I have billions of objects that I'm trying to structure them in a B+Tree serialized to HDD. I'm using BPlusTree library for the data structure and protobuf-net for serialization/deserialization. In this regard I define my classes as:
[ProtoContract]
public class B<C, M>
where C : IComparable<C>
where M : IData<C>
{
internal B()
{
lambda = new List<Lambda<C, M>>();
omega = 0;
}
internal B(C coordinate)
{
lambda = new List<Lambda<C, M>>();
e = coordinate;
omega = 0;
}
[ProtoMember(1)]
internal C e { set; get; }
[ProtoMember(2)]
internal List<Lambda<C, M>> lambda { private set; get; }
[ProtoMember(3)]
internal int omega { set; get; }
}
[ProtoContract]
public class Lambda<C, M>
where C : IComparable<C>
where M : IData<C>
{
internal Lambda() { }
internal Lambda(char tau, M atI)
{
this.tau = tau;
this.atI = atI;
}
[ProtoMember(1)]
internal char tau { private set; get; }
[ProtoMember(2)]
internal M atI { private set; get; }
}
and I define my serializers/deserializers as following:
public class BSerializer<C, M> : ISerializer<B<C, M>>
where C : IComparable<C>
where M : IData<C>
{
public B<C, M> ReadFrom(System.IO.Stream stream)
{
return Serializer.Deserialize<B<C, M>>(stream);
}
public void WriteTo(B<C, M> value, System.IO.Stream stream)
{
Serializer.Serialize<B<C, M>>(stream, value);
}
}
Then I use them all in a B+Tree ( This library ) data structure which is defined as:
var options = new BPlusTree<C, B<C, M>>.OptionsV2(CSerializer, BSerializer);
var myTree = new BPlusTree<C, B<C, M>>(options);
The B+Tree is defined as a dictionary of key-value pairs.
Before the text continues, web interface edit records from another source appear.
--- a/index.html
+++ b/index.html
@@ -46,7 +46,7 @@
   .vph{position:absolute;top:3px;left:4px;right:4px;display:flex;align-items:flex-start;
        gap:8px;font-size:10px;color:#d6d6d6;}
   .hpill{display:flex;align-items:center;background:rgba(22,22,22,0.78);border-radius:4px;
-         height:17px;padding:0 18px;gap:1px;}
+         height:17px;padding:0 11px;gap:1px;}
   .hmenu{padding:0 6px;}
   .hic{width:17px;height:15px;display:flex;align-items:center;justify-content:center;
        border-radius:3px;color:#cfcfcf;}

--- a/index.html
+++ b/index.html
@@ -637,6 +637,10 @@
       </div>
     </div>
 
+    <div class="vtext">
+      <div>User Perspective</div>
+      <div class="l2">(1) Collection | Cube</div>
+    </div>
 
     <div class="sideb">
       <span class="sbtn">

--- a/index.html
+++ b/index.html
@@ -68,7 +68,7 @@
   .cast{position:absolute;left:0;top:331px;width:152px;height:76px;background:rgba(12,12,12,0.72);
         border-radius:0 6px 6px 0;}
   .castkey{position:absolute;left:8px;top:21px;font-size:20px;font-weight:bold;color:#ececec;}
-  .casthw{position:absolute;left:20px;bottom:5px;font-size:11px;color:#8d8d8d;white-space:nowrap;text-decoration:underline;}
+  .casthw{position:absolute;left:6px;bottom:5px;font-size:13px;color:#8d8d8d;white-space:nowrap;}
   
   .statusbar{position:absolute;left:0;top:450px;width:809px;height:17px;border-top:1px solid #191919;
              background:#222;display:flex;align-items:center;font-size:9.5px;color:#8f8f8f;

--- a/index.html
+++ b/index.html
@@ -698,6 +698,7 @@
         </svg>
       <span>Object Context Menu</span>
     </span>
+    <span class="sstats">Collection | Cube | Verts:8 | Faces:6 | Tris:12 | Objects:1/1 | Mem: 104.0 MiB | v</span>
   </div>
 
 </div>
My key
(ie, C
) is an integer and the serializer is the default serializer of BPlusTree
library. My Value
is a custom object B<C,M>
that is serialized using protobuf-net
.
My problem surely happens, but almost at random times; always searching for Keys
, it suddenly starts deserializing the Value
and at the first call of B<C, M> ReadFrom(System.IO.Stream stream)
it asks for TypeModel.CS
and ProtoReader.CS
files. I get both packages from NuGet
.
Checking the code, it looks like the calling code assumes serializations are aware of their own length; from the source:
foreach (T i in items)
_serializer.WriteTo(i, io);
Protobuf messages are not self-terminating - the google protobuf specification defines append===merge. As such, you'll need to prefix messages. Fortunately, you should be able to just switch to SerializeWithLengthPrefix
and DeserializeWithLengthPrefix
. If that doesn't work, it would be worth putting together a fully reproducible example so that it can be investigated.
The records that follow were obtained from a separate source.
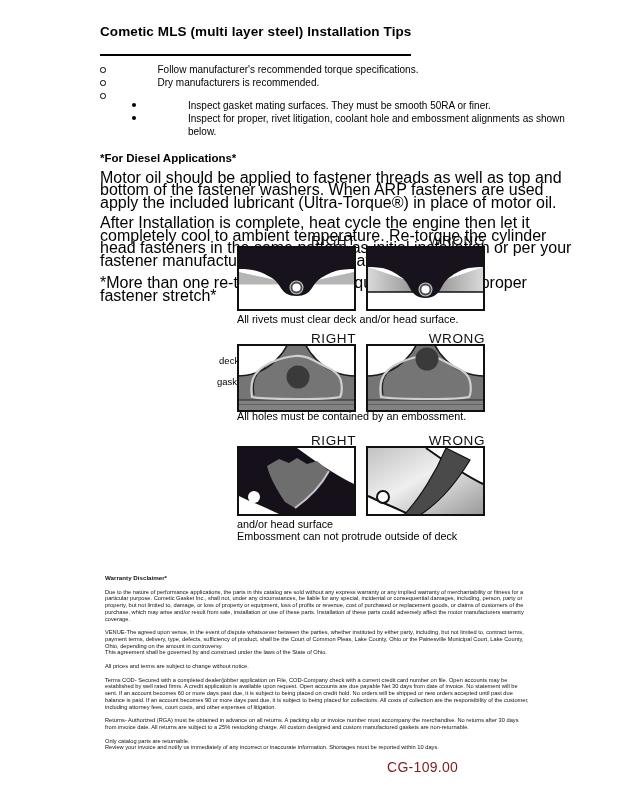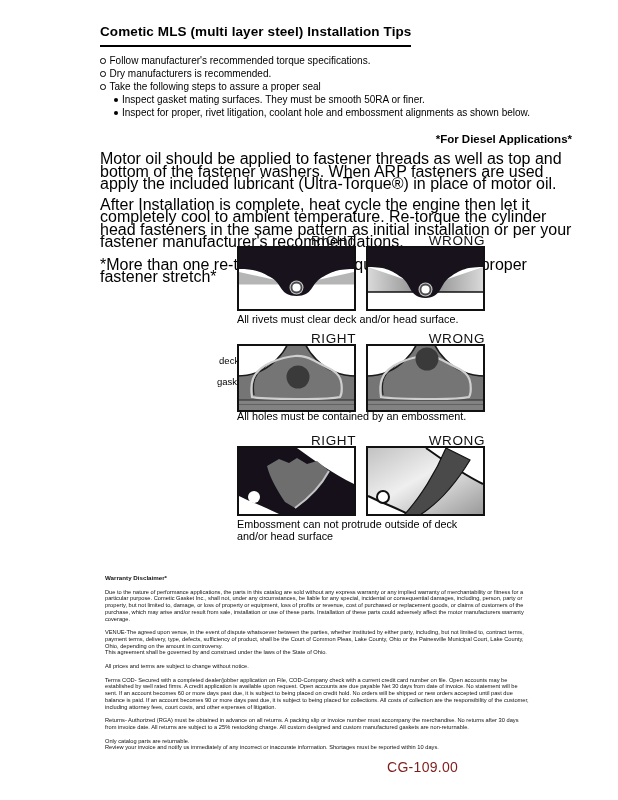--- a/index.html
+++ b/index.html
@@ -8,7 +8,7 @@
   
   .main{position:absolute;left:100px;top:22px;width:472px;}
   .title{display:inline-block;font-size:13.5px;font-weight:bold;letter-spacing:.1px;
-         border-bottom:2px solid #000;padding-bottom:6px;margin:0;}
+         border-bottom:2px solid #000;padding-bottom:15px;margin:0;}
   .bullets{margin-top:7px;font-size:10px;line-height:13px;}
   .b-row{display:flex;align-items:flex-start;}
   .b-row.sub{margin-left:14px;}

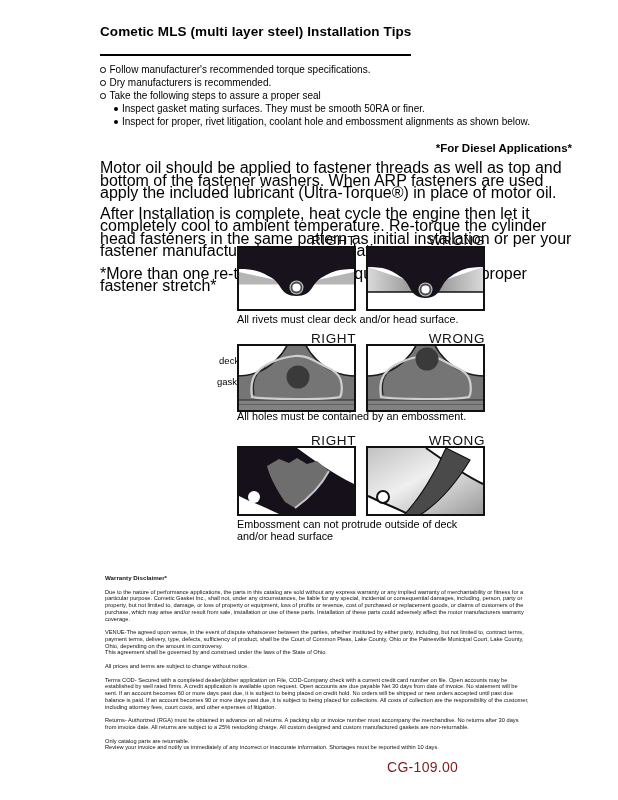--- a/index.html
+++ b/index.html
@@ -10,7 +10,7 @@
   .title{display:inline-block;font-size:13.5px;font-weight:bold;letter-spacing:.1px;
          border-bottom:2px solid #000;padding-bottom:15px;margin:0;}
   .bullets{margin-top:7px;font-size:10px;line-height:13px;}
-  .b-row{display:flex;align-items:flex-start;}
+  .b-row{display:flex;align-items:flex-start;gap:48px;}
   .b-row.sub{margin-left:14px;}
   .b-open{flex:0 0 auto;width:3.5px;height:3.5px;border:1px solid #000;border-radius:50%;
           margin:4px 4px 0 0;}

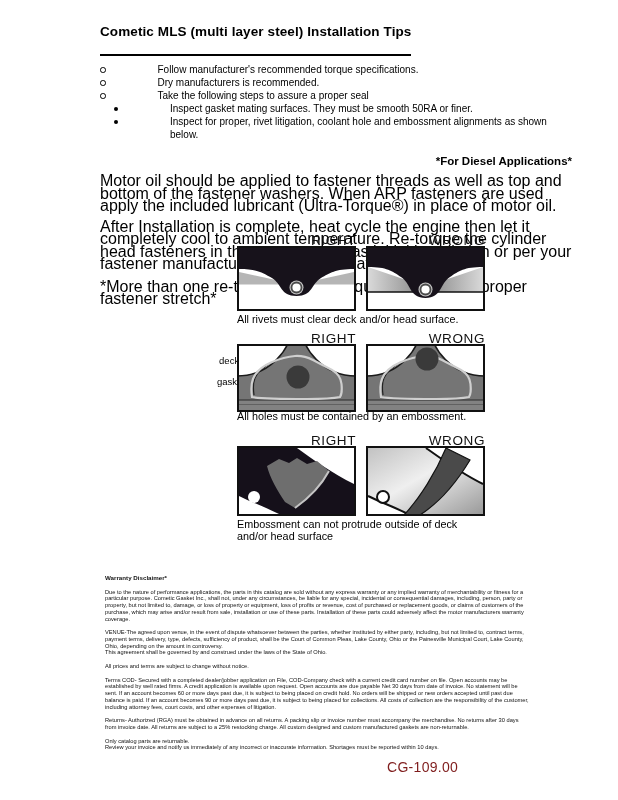--- a/index.html
+++ b/index.html
@@ -63,7 +63,6 @@
       </div>
       <div class="b-row">
         <span class="b-open"></span>
-        <span>Take the following steps to assure a proper seal</span>
       </div>
       <div class="b-row sub">
         <span class="b-fill"></span>

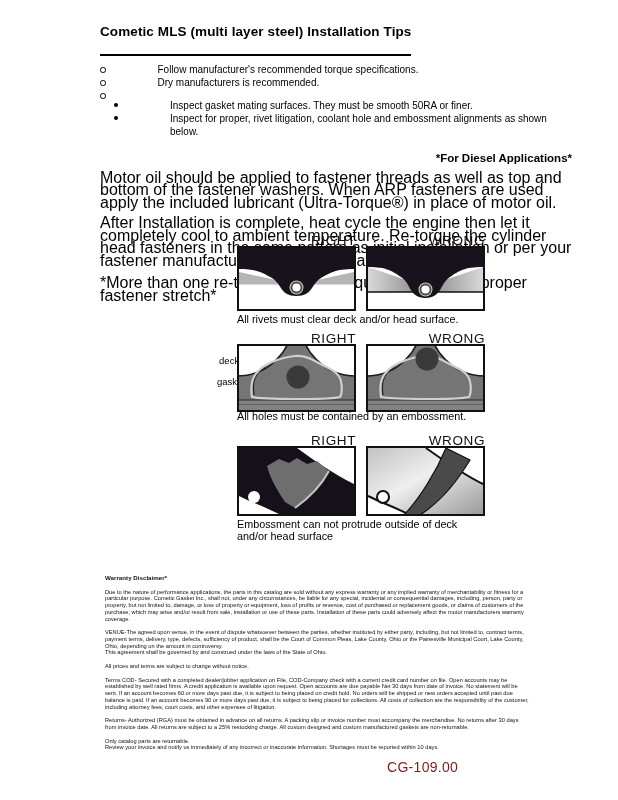--- a/index.html
+++ b/index.html
@@ -11,7 +11,7 @@
          border-bottom:2px solid #000;padding-bottom:15px;margin:0;}
   .bullets{margin-top:7px;font-size:10px;line-height:13px;}
   .b-row{display:flex;align-items:flex-start;gap:48px;}
-  .b-row.sub{margin-left:14px;}
+  .b-row.sub{margin-left:32px;}
   .b-open{flex:0 0 auto;width:3.5px;height:3.5px;border:1px solid #000;border-radius:50%;
           margin:4px 4px 0 0;}
   .b-fill{flex:0 0 auto;width:4px;height:4px;background:#000;border-radius:50%;

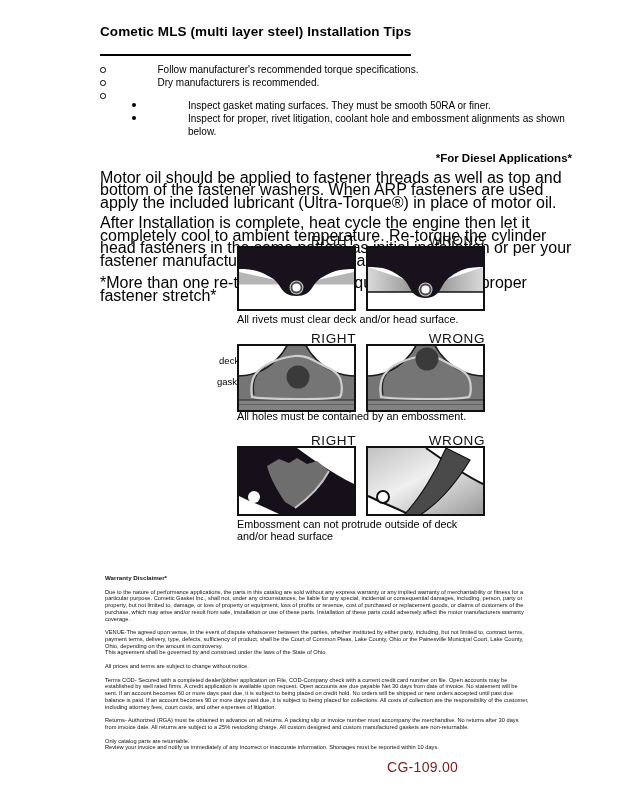--- a/index.html
+++ b/index.html
@@ -16,7 +16,7 @@
           margin:4px 4px 0 0;}
   .b-fill{flex:0 0 auto;width:4px;height:4px;background:#000;border-radius:50%;
           margin:4.5px 4px 0 0;}
-  .h2{font-size:11.5px;font-weight:bold;margin:14px 0 0 0;text-align:right;}
+  .h2{font-size:11.5px;font-weight:bold;margin:14px 0 0 0;}
   .main p.body{font-size:16px;line-height:12.5px;margin:8px 0 0 0;}
   .main p.note{margin-top:10px;}
   

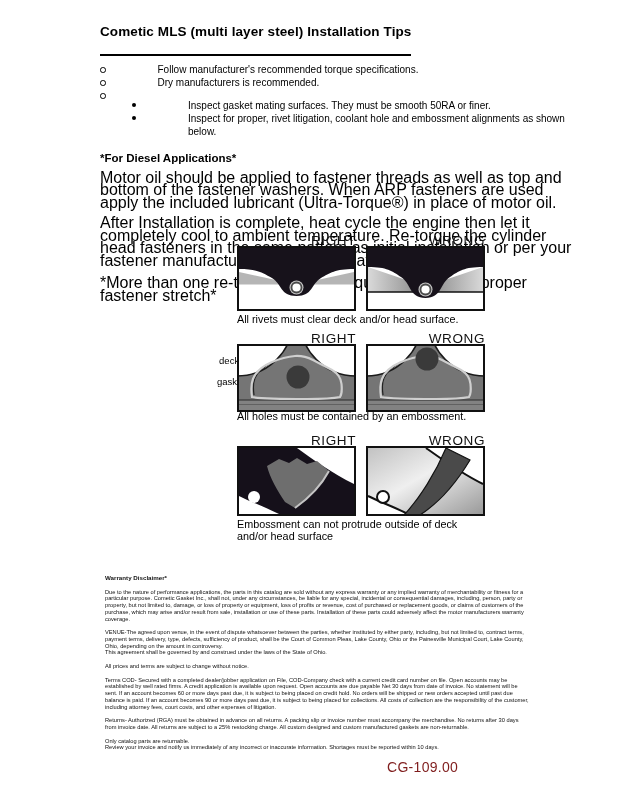--- a/index.html
+++ b/index.html
@@ -192,8 +192,8 @@
     </svg>
 
     <div class="dcaption">
+      <div>and/or head surface</div>
       <div>Embossment can not protrude outside of deck</div>
-      <div>and/or head surface</div>
     </div>
   </section>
As an alternative approach to solving this problem, you can also aggregate the behavior of the built-in serailizers:
class BSerializer<C, M> : ISerializer<B<C, M>>
where C : IComparable<C>
where M : IData<C>
{
public B<C, M> ReadFrom(System.IO.Stream stream)
{
byte[] value = CSharpTest.Net.Serialization.PrimitiveSerializer.Bytes.ReadFrom(stream);
return Serializer.Deserialize<B<C, M>>(new MemoryStream(value));
}
public void WriteTo(B<C, M> value, System.IO.Stream stream)
{
using (var memory = new MemoryStream())
{
Serializer.Serialize<B<C, M>>(memory, value);
CSharpTest.Net.Serialization.PrimitiveSerializer.Bytes.WriteTo(memory.ToArray(), stream);
}
}
}
Note: This approach can be a performance problem due to the unnecessary copies of data; however, it can help resolve the issue.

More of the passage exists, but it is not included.